Lt. Gen. David M. Hodne was nominated by President Donald Trump to lead the Army’s yet-to-be-activated Transformation and Training Command in Austin, Texas. (U.S Army)
AUSTIN, Texas — Lt. Gen. David M. Hodne was nominated by President Donald Trump to lead a new Army command expected to stand up later this year through the merger of Army Futures Command and Training and Doctrine Command, the Defense Department announced Friday.
Hodne was nominated for promotion to four-star general and the position of commander of the Army Transformation and Training Command, which will be headquartered in Austin. He has served as deputy commander of futures and concepts for a Futures Command office at Joint Base Langley-Eustis, Va., since January 2024, which is also when he received his third star.
The Army is expected to release full details of the command consolidation in August but the service has confirmed the headquarters for the four-star leading the Transformation and Training Command will be in Austin, where the four-star who leads Futures Command is now located.
TRADOC is headquartered at Fort Eustis and said it expects some of its personnel and operations to stay in Virginia.
Each command has roughly 1,000 personnel in its respective headquarters.
Hodne’s time as a general has balanced between leading troops, leading the infantry schoolhouse, and shaping Army modernization and conceptualizing the demands of future warfighting. He also spent considerable time deployed after the 9/11 terrorist attacks.

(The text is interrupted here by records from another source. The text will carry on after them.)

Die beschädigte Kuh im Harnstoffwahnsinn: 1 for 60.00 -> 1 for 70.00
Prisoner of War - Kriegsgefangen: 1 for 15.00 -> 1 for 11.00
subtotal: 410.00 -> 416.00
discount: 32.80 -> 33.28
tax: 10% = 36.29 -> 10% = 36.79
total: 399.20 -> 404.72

He has served as commander of the 4th Infantry Division at Fort Carson, Colo., the Futures Command’s director of the Soldier Lethality Cross Functional Team and commandant of the Army Infantry School at Fort Benning, Ga., according to his Army biography.

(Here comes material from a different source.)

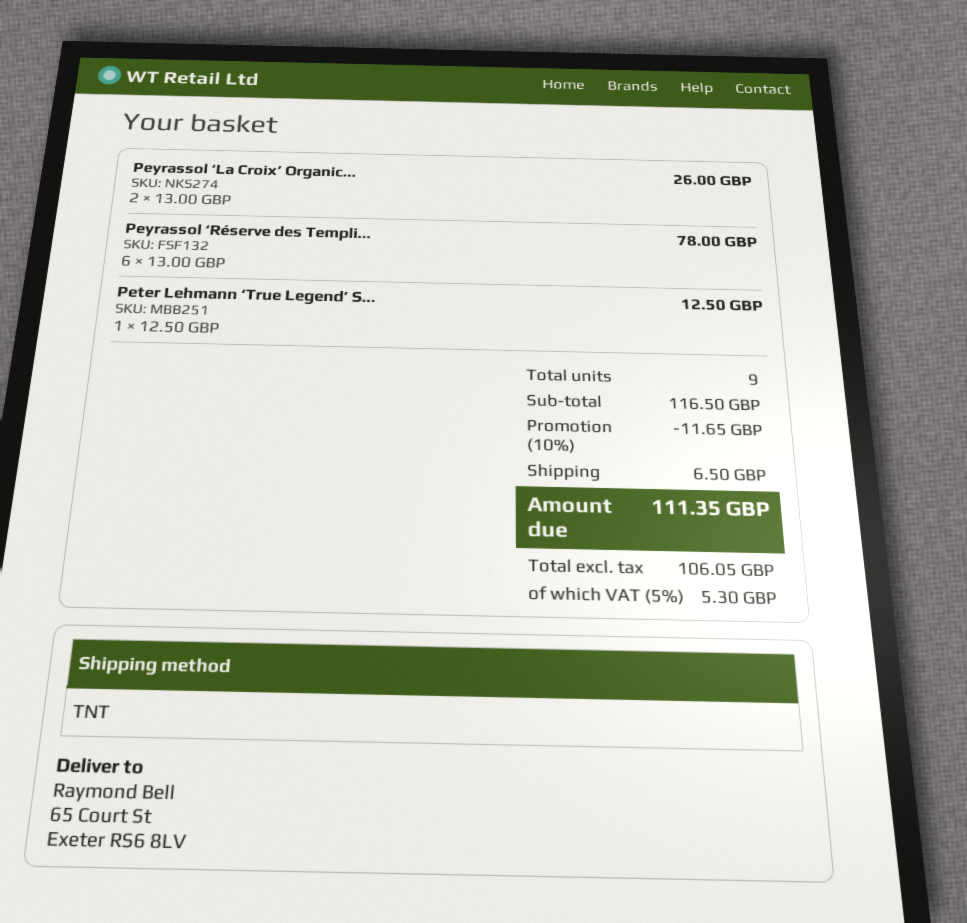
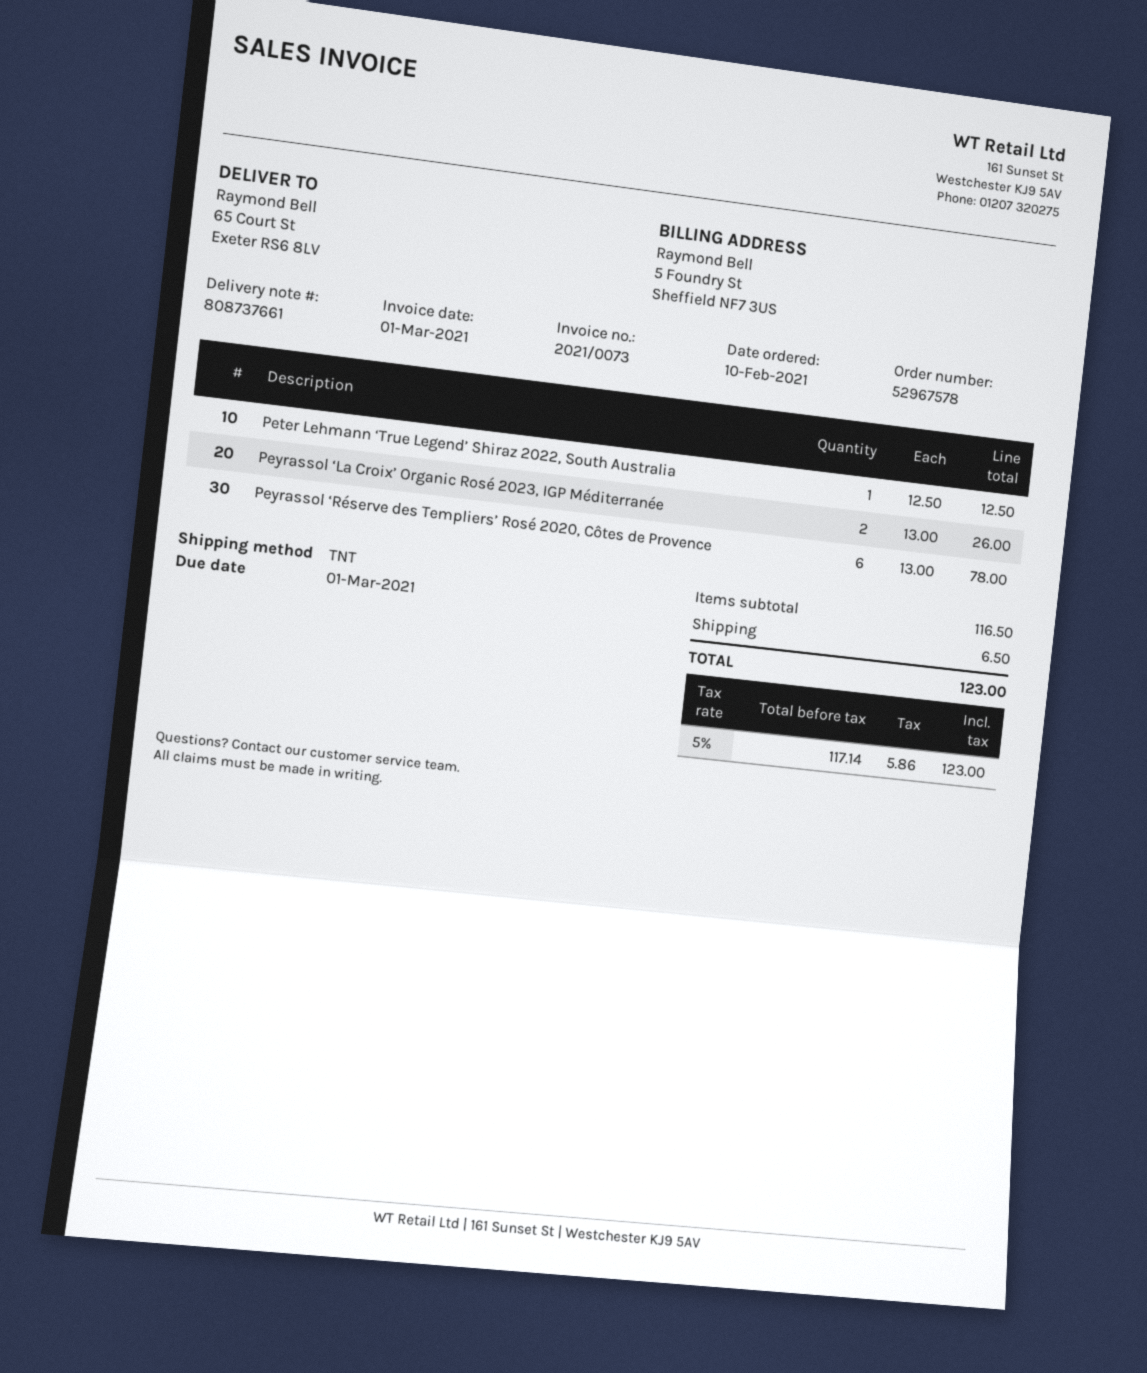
discount: 10% = 11.65 -> none
net: 106.05 -> 117.14
tax: 5% = 5.30 -> 5% = 5.86
total: 111.35 -> 123.00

He also served as a battalion commander in combat in Iraq with the 3rd Squadron of the 4th Cavalry Regiment and in Afghanistan with the 2nd Battalion of the 75th Ranger Regiment.

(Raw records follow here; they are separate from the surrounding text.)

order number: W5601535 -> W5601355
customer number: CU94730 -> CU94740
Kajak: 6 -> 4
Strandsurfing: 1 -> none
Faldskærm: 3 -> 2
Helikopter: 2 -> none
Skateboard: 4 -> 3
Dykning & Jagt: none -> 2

Hodne in September addressed the Maneuver Warfighter Conference at Fort Benning, where he described a three-phase approach Futures Command uses to shape the Army — near-term readiness improvements, deliberate modernization in the next decade, and long-term, concept-driven changes for 2040 and beyond.
“We are experimenting with the future force today, testing how new technologies can be integrated into existing systems to give us the edge in future conflicts,” Hodne told conference attendees.
His nomination to lead the new Transformation and Training Command will now go to the Senate for confirmation. The command could be activated as early as Oct. 1, the Army said.